Свет ночников не достигал до Селии и куклы, я видела их как бы в тумане своей усталости, но вот Селия вышла из полутени, достала свою смятую и, пожалуй, не очень чистую пижаму, положила ее на край постели и, в последний раз приласкав куклу, словно бы задумалась.
– Я тоже уморилась. Я рада, да, рада, что ушла из дому, но, знаешь, тут внутри… – она потрогала рукою где‑то в области желудка и улыбнулась. – Завтра, конечно, надо начинать что‑то искать. А мне в этот вечер не хочется, чтобы было завтра, это в первый раз… Здесь так хорошо, я могла бы здесь остаться навсегда. О, ты не думай, – быстро добавила она, глянув с испугом. – Я вовсе не намекаю, что… Я хочу сказать…
– Ложись и не болтай глупостей, – сказала я, бросая журнал и поворачиваясь на другой бок. Мне показалось, я слышу, как она молчит, чувствую в воздухе легкий холодок, бодрящее напряжение, как бывает в клинике, в операционных, когда чья‑то рука, помедлив, начинает расстегивать брюки или блузку.
– О, можешь смотреть, – сказала Селия. – Почему ты отвернулась? Мы тут обе женщины…
– Ложись, – повторила я. – Не мешай мне спать или по крайней мере лежать спокойно.
– Ты приняла снотворное?
– Да, оно наверняка уже начинает действовать, и ты тоже прими. Белая коробочка в шкафчике над умывальником. Только не больше чем полтаблетки, не надо тебе привыкать.

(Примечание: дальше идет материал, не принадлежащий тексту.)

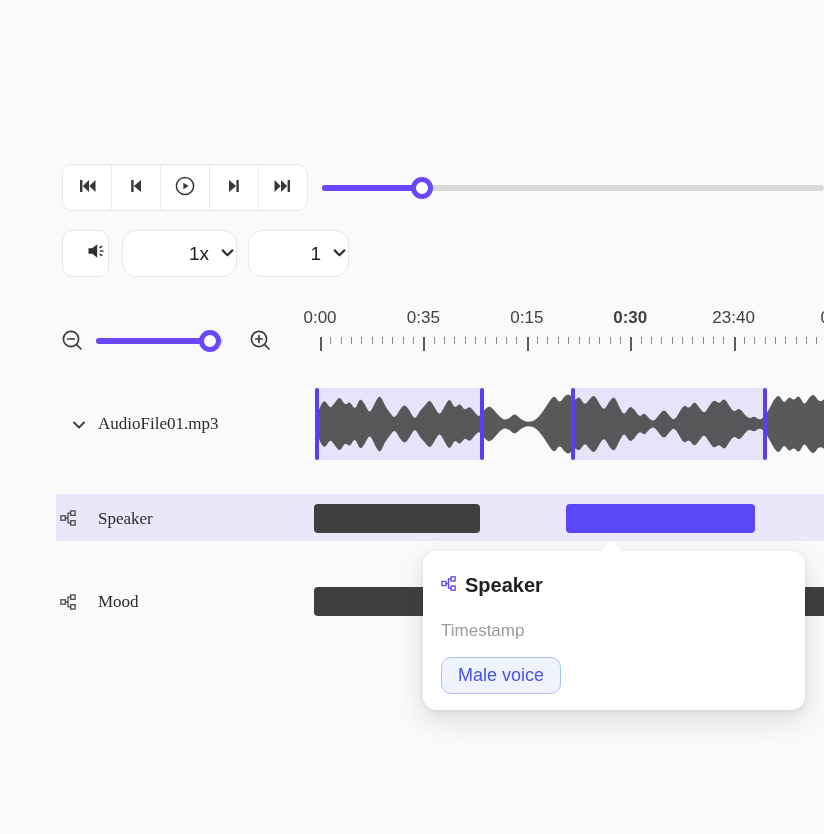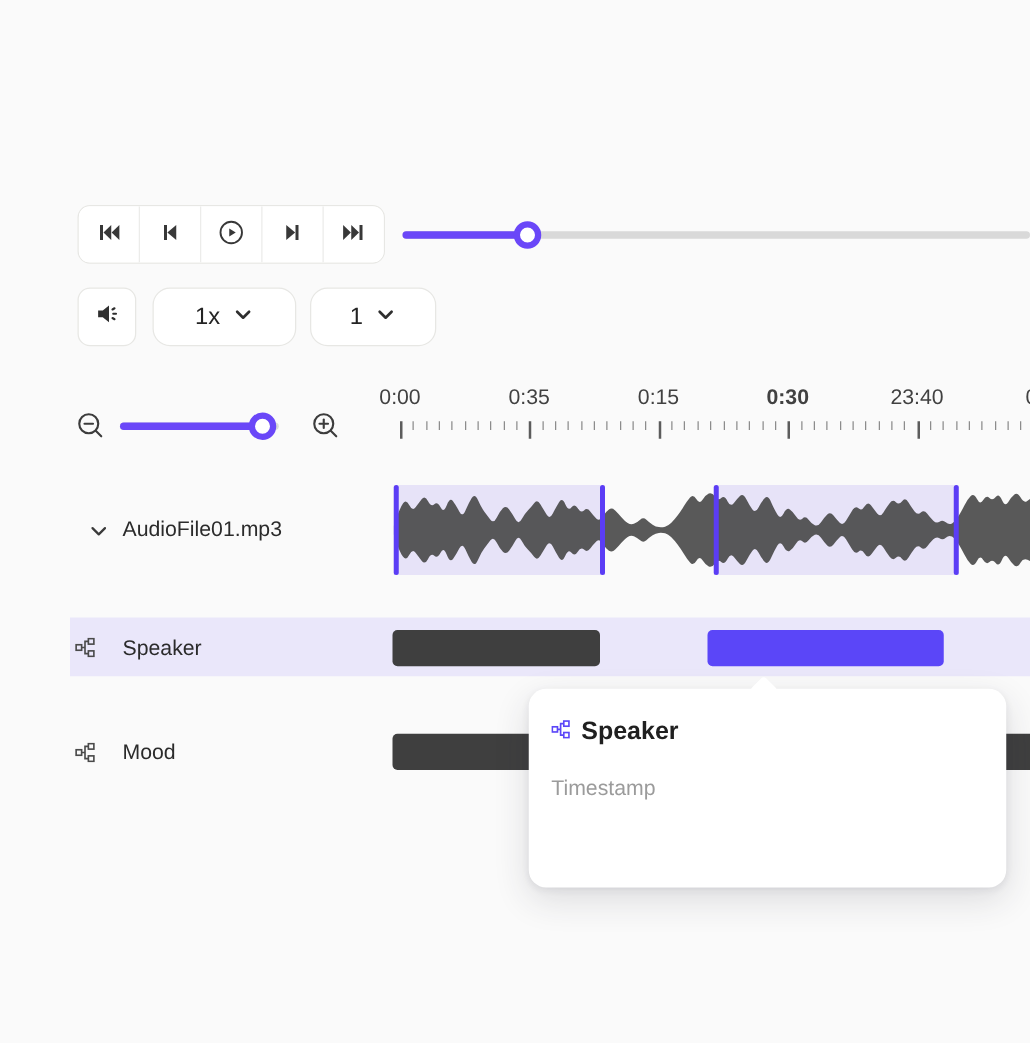"1x" .ctl-btn { justify-content: center -> flex-end }
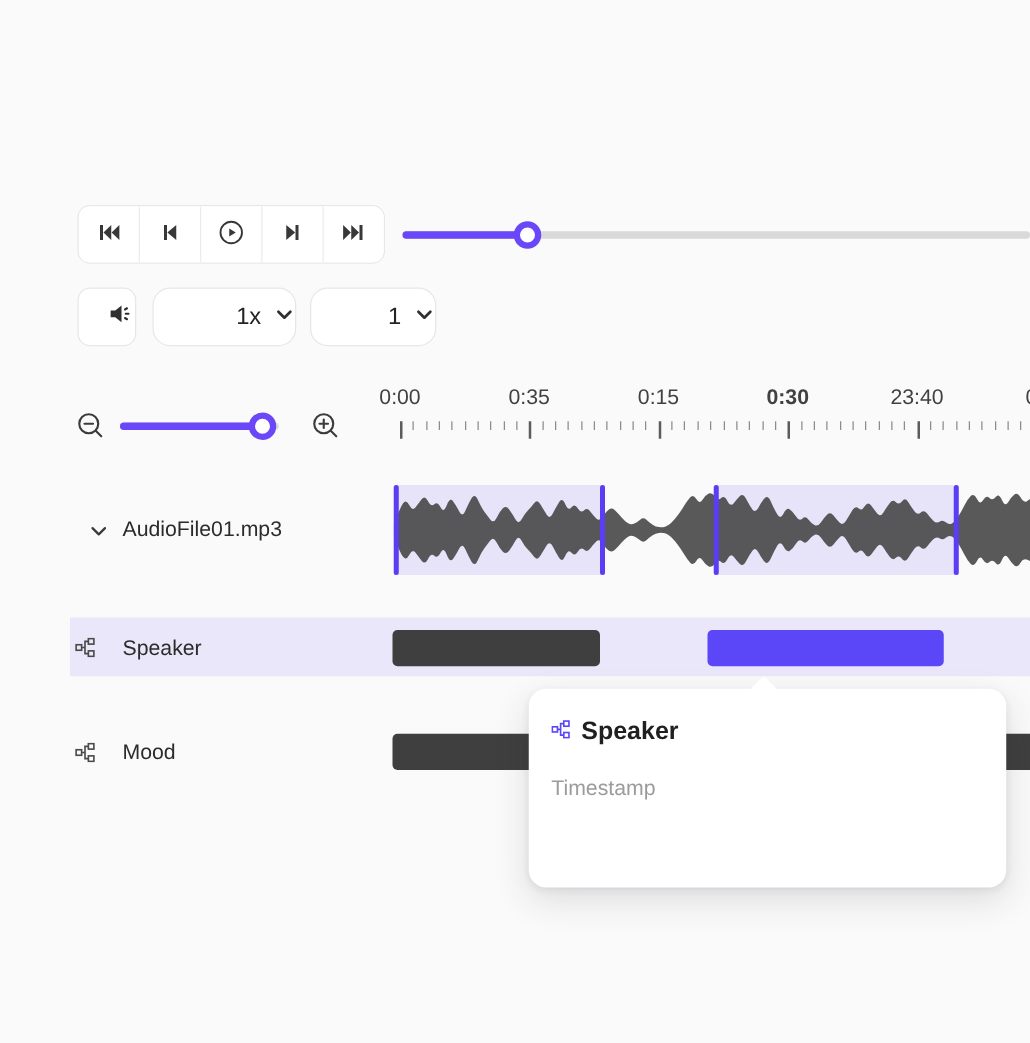"AudioFile01.mp3" .row-label { font-family: none -> Liberation Serif, serif }
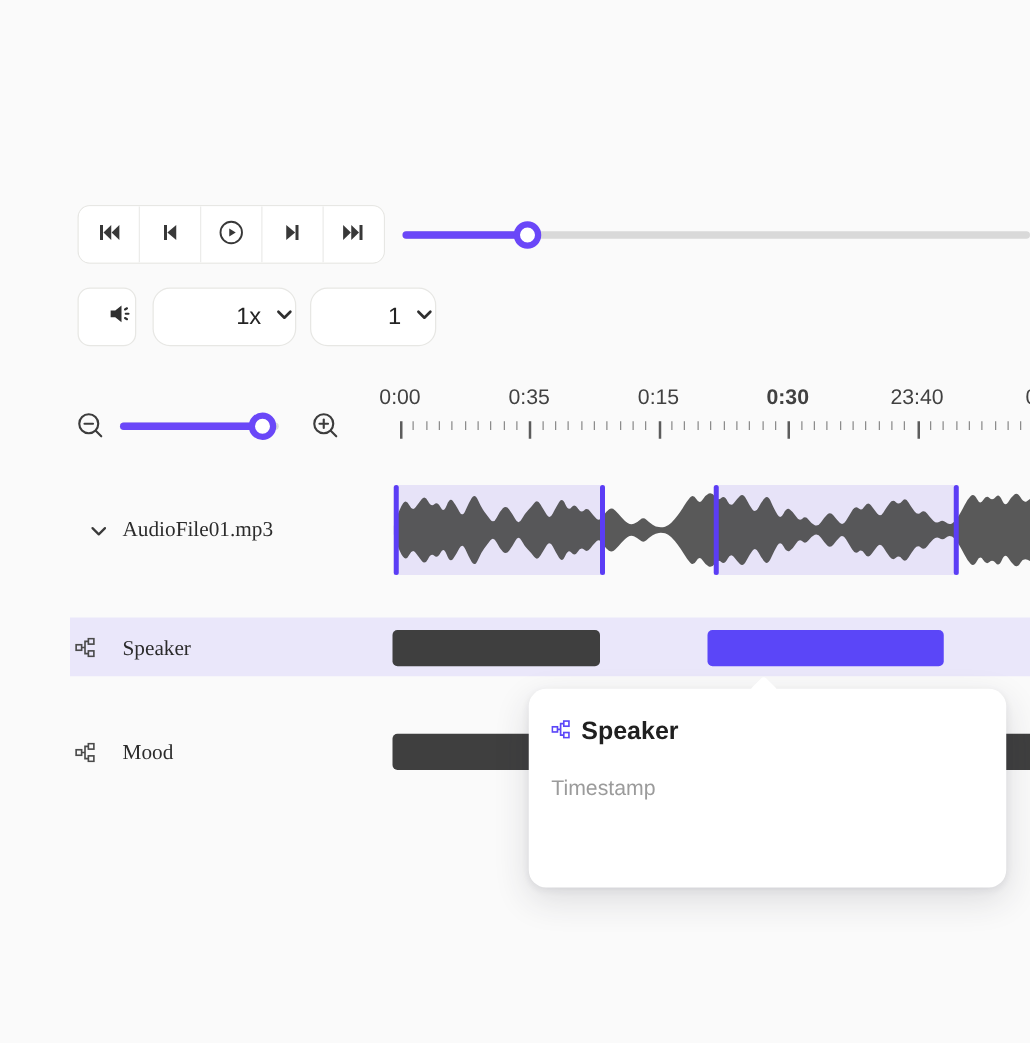"Male voice" span.tt-tag { html: none -> <span>Male voice</span> }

– О, я буду спать, – сказала Селия. – А если не сразу усну… Элен, ты не рассердишься, если я еще немножко поговорю, ну совсем немножечко. У меня столько всего накопилось. Да, я эгоистка, у тебя такие переживания, а я…
– Хватит, – сказала я, – оставь меня в покое. Если хочешь читать, ты знаешь, где книги. Желаю райских снов.
– Да, Элен, – сказала девочка, любящая сыр «бебибел», и наступила глубокая тишина, и кровать подалась под тяжестью ее тела, и одновременно погас ночник с ее стороны. Я закрыла глаза, слишком хорошо зная, что не засну, что снотворное в лучшем случае развяжет петлю, сжимавшую мне горло то сильней, то послабей, то опять сильней. Прошло, наверно, немало времени, я чувствовала, что Селия, тоже повернувшись ко мне спиной, тихонько плачет, и тут улочка внезапно сделала поворот, и, выйдя на угол, где теснились старые каменные дома, я оказалась на площади с трамваями. Я, кажется, еще сделала усилие, чтобы вернуться к Селии, участливо заговорить, успокоить ее – ведь слезы не были просто от усталости и ребяческой глупости, – но надо было смотреть в оба, так как трамваи двигались с разных концов огромной площади и рельсы неожиданно скрещивались на голой эспланаде, вымощенной розоватыми плитами, и, кроме того, я четко сознавала, что должна как можно быстрей пересечь эспланаду и искать улицу Двадцать Четвертого Ноября, теперь уже не было ни малейшего сомнения, что свидание назначено на этой улице, хотя я о ней прежде никогда не думала, причем я понимала, что добраться до улицы Двадцать Четвертого Ноября можно только на одном из бесчисленных трамваев, которые сновали туда‑сюда, как игрушечные трамвайчики в детском аттракционе, проезжая без остановки один мимо другого, мелькая охряными, облупленными боками и искрившимися дугами и беспрестанно звоня, бог весть почему и зачем, а в окнах виднелись пустые, усталые лица, причем все они упорно смотрели вниз, будто ища какую‑нибудь собаку, затерявшуюся среди розоватых плит.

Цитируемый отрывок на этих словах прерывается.